## WORK INSTRUCTIONS
Exactly and only the lines from the first entry through the line with "tax: 21% = 360.61 -> 21% = 345.91" should be copied, both ends included, with no pictures.

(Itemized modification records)

--

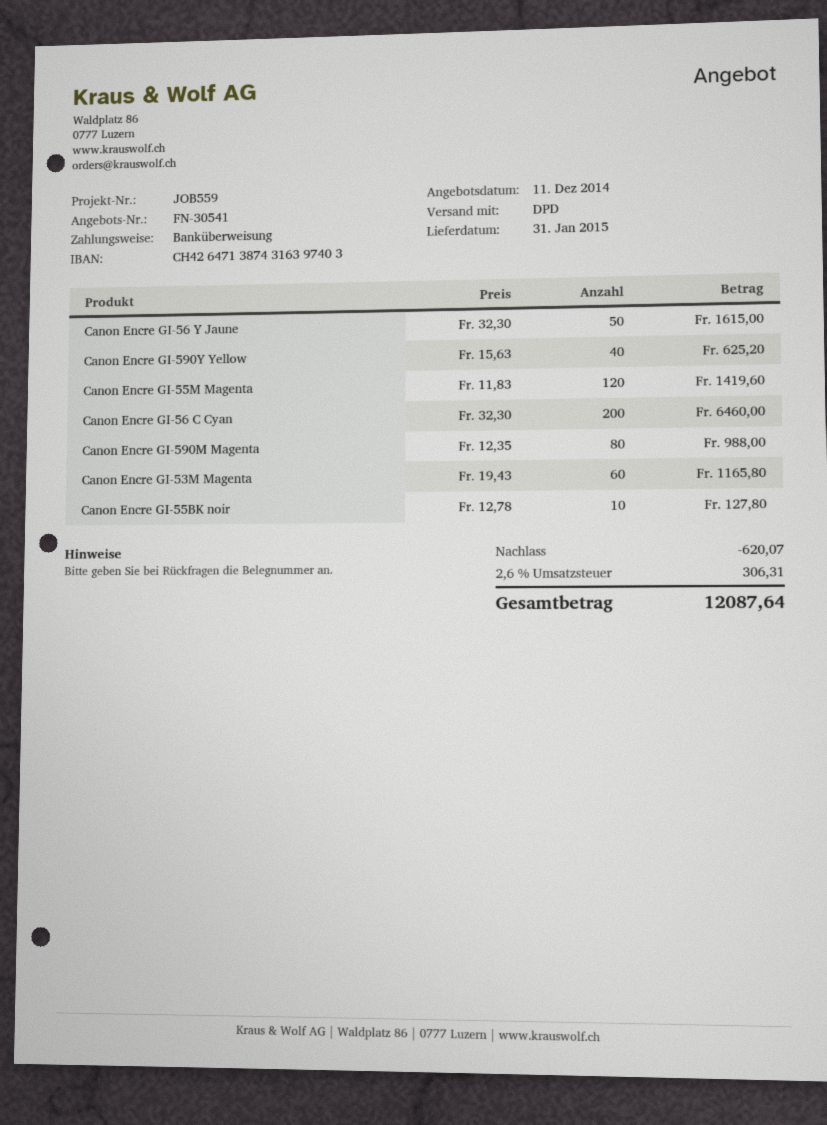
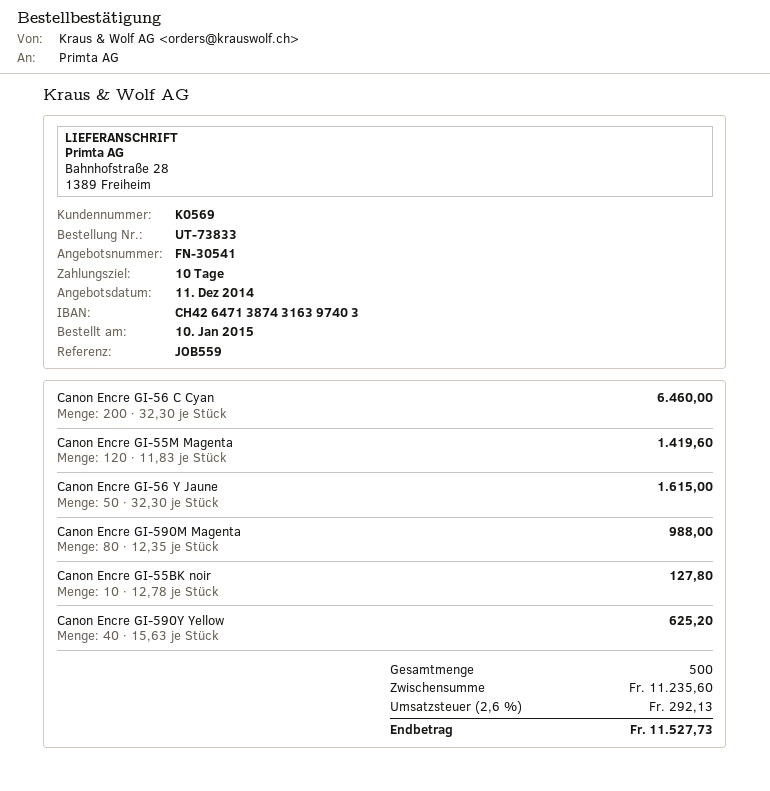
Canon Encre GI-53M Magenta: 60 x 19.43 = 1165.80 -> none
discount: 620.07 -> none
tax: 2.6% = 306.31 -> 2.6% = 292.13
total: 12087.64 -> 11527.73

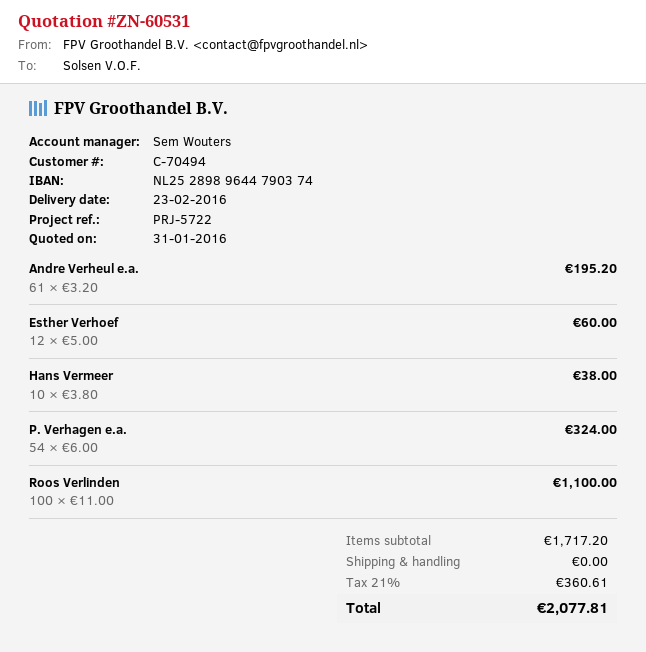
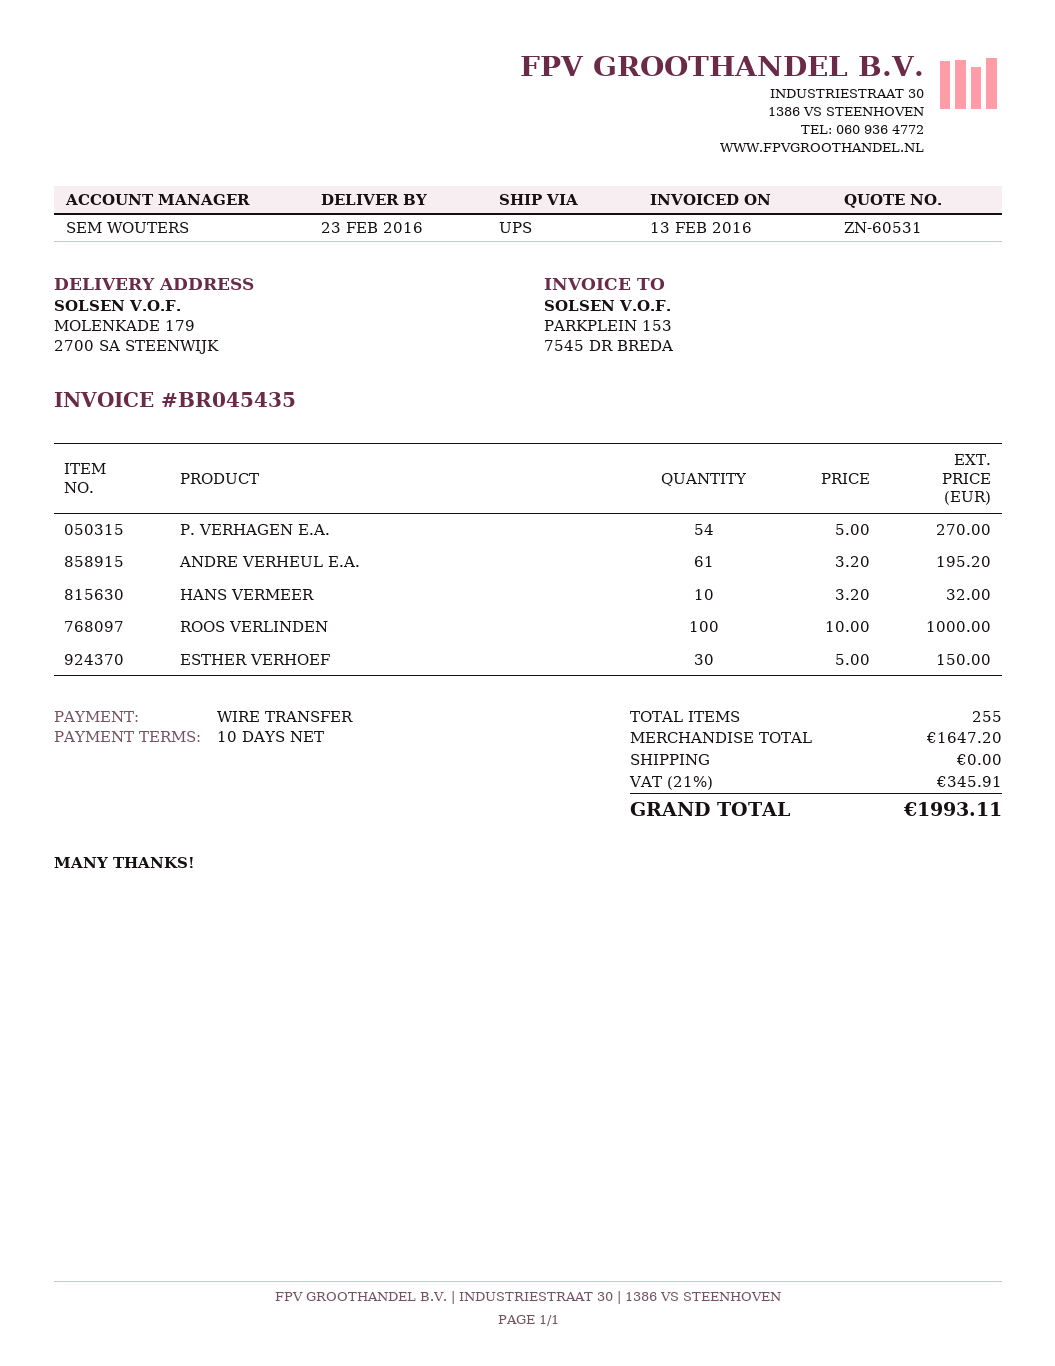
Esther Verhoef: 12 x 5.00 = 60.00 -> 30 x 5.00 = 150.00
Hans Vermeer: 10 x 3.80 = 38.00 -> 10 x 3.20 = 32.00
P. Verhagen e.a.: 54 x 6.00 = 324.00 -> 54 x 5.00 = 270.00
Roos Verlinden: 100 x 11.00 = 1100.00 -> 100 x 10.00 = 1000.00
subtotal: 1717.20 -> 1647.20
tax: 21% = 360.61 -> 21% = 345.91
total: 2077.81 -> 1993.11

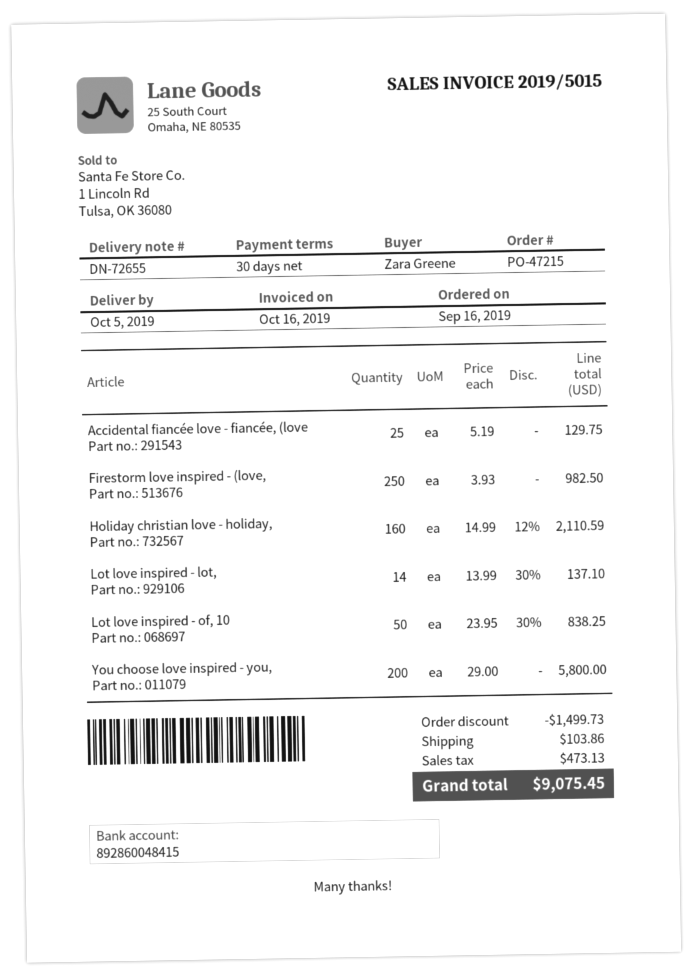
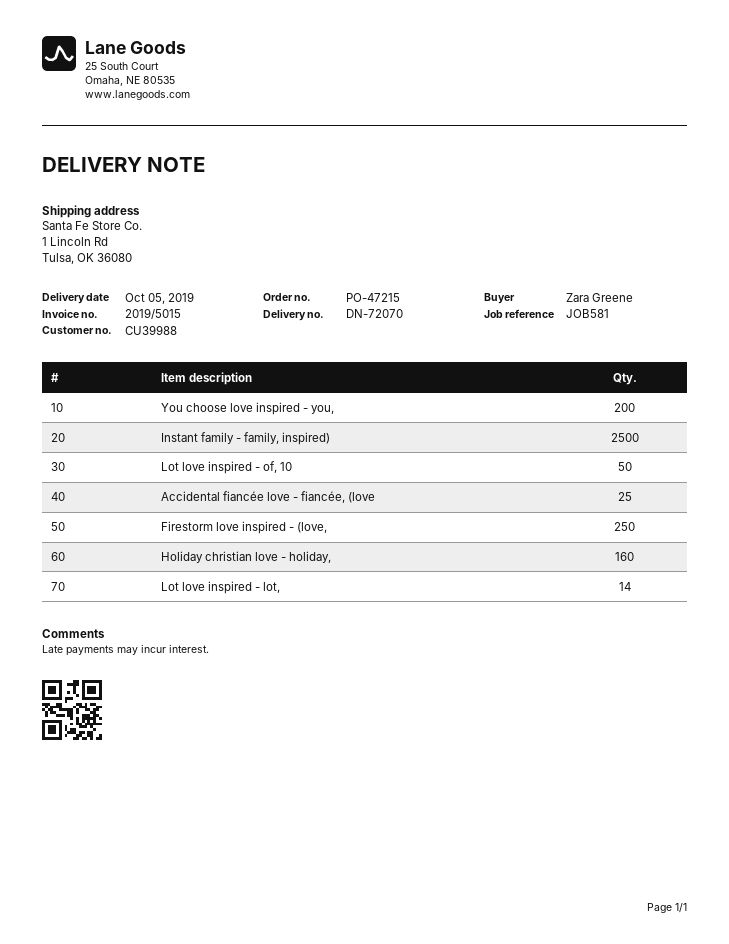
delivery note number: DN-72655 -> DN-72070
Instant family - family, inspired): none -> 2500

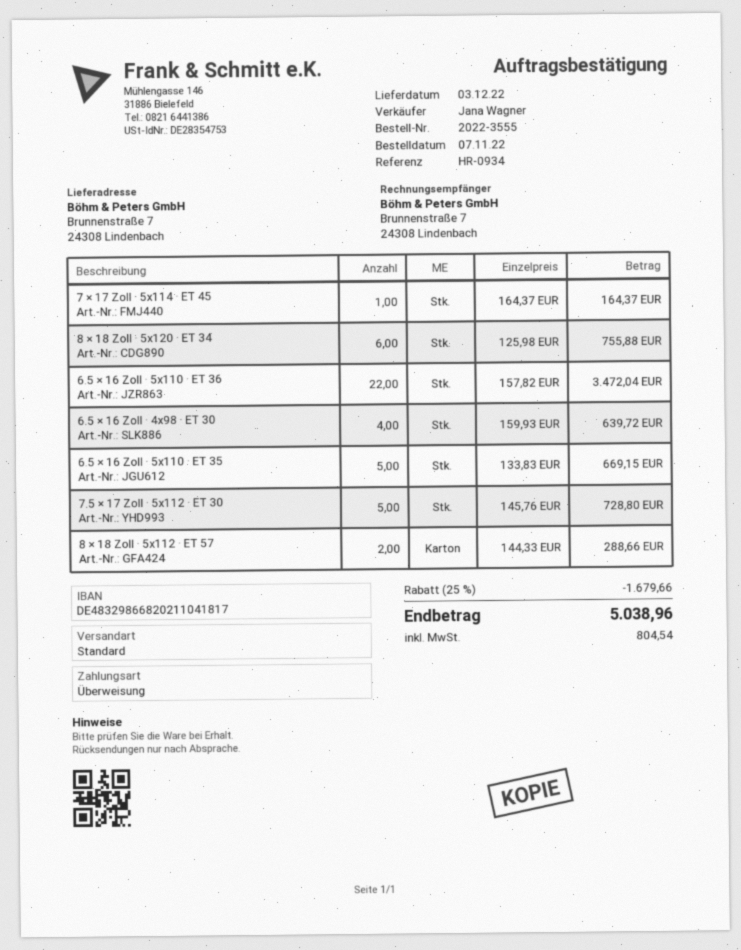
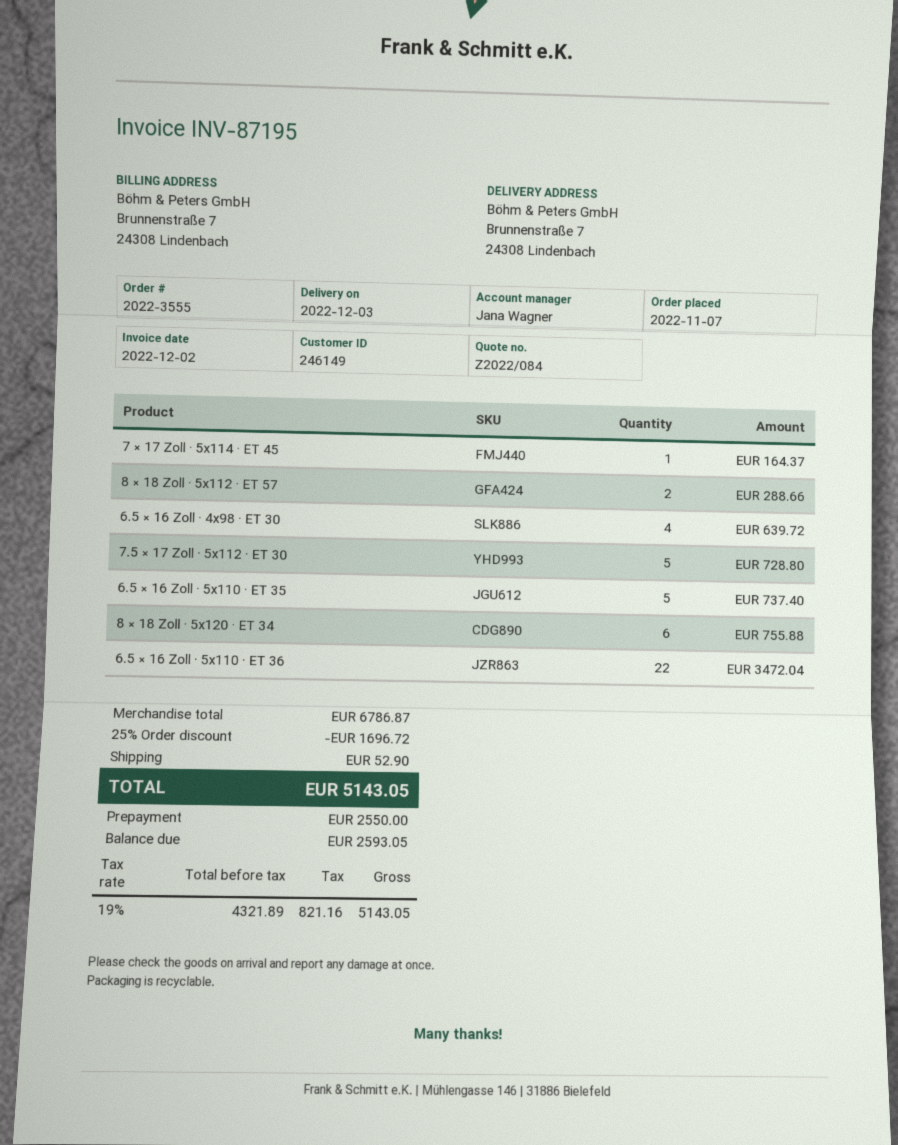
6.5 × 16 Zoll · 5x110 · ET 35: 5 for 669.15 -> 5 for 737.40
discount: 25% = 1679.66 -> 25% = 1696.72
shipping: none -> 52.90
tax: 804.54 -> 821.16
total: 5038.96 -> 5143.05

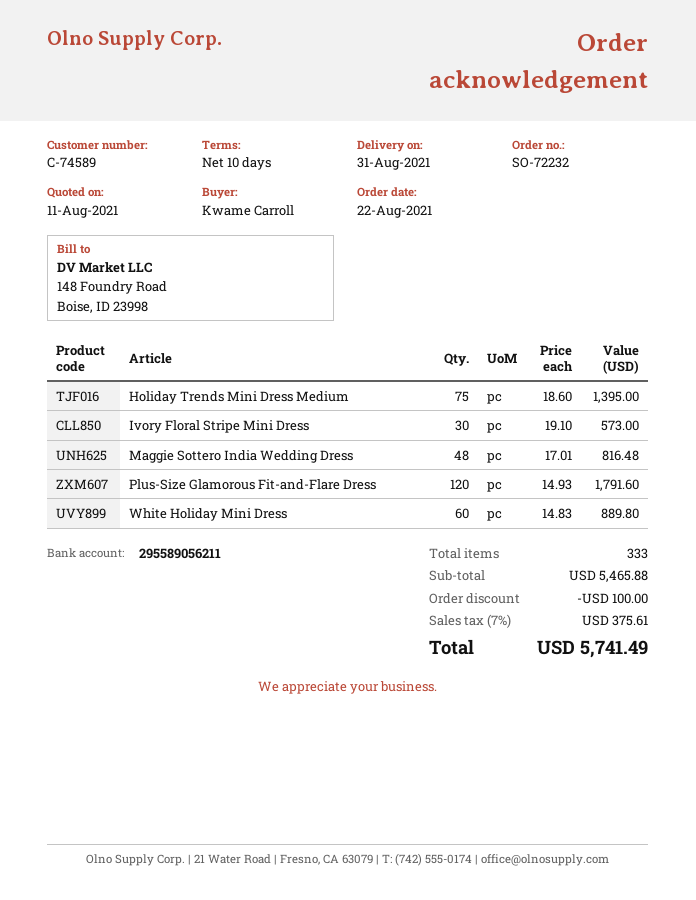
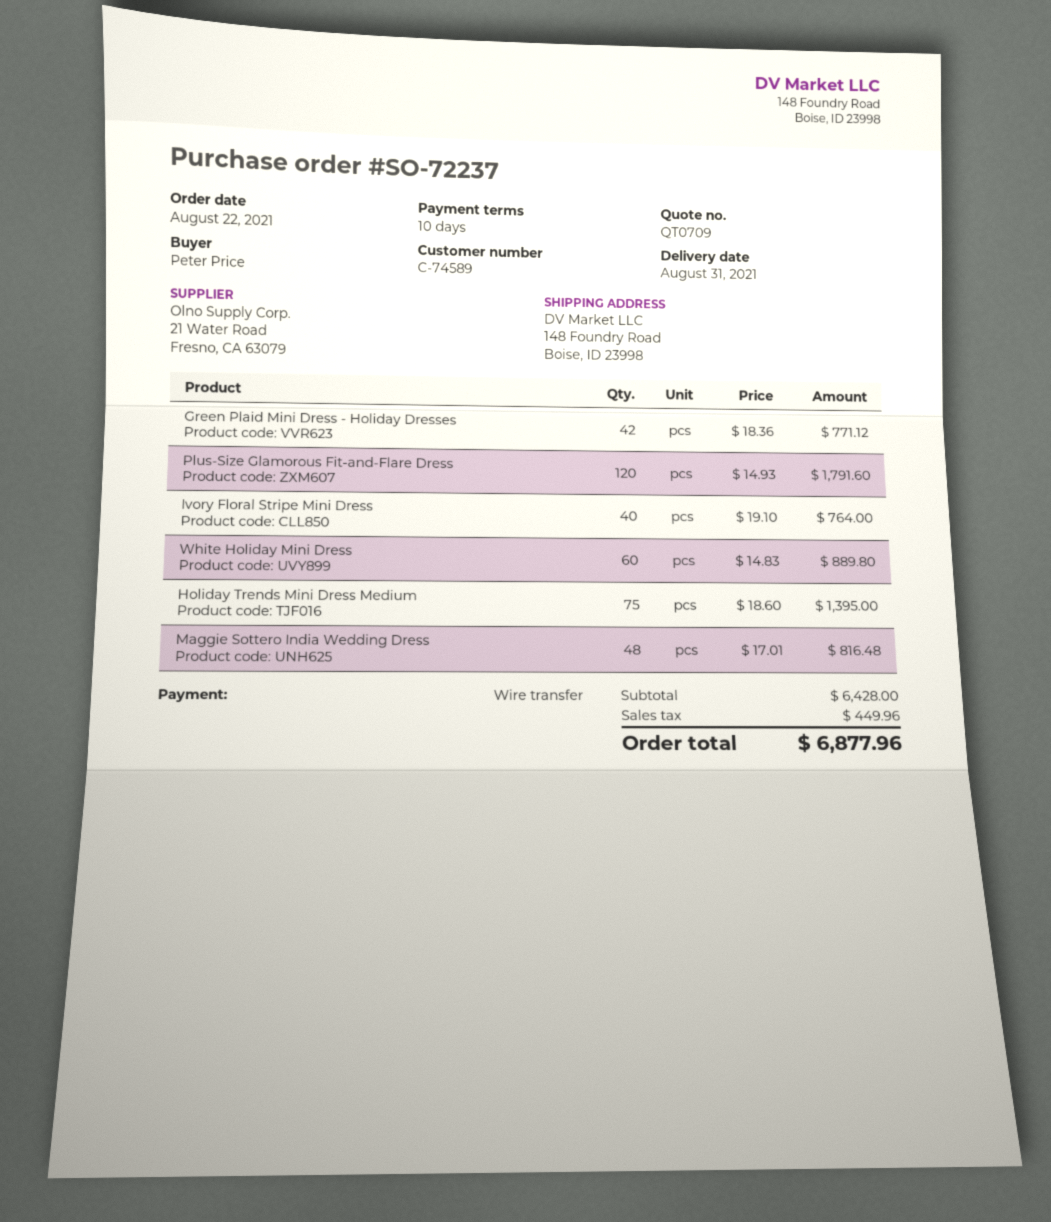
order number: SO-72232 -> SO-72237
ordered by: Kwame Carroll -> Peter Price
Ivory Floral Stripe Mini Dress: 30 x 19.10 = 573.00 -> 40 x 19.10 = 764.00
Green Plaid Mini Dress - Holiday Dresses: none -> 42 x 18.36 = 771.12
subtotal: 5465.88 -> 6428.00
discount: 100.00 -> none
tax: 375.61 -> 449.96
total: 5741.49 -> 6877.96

--

## SOLUTION FOR THIS TASK
Canon Encre GI-53M Magenta: 60 x 19.43 = 1165.80 -> none
discount: 620.07 -> none
tax: 2.6% = 306.31 -> 2.6% = 292.13
total: 12087.64 -> 11527.73

Esther Verhoef: 12 x 5.00 = 60.00 -> 30 x 5.00 = 150.00
Hans Vermeer: 10 x 3.80 = 38.00 -> 10 x 3.20 = 32.00
P. Verhagen e.a.: 54 x 6.00 = 324.00 -> 54 x 5.00 = 270.00
Roos Verlinden: 100 x 11.00 = 1100.00 -> 100 x 10.00 = 1000.00
subtotal: 1717.20 -> 1647.20
tax: 21% = 360.61 -> 21% = 345.91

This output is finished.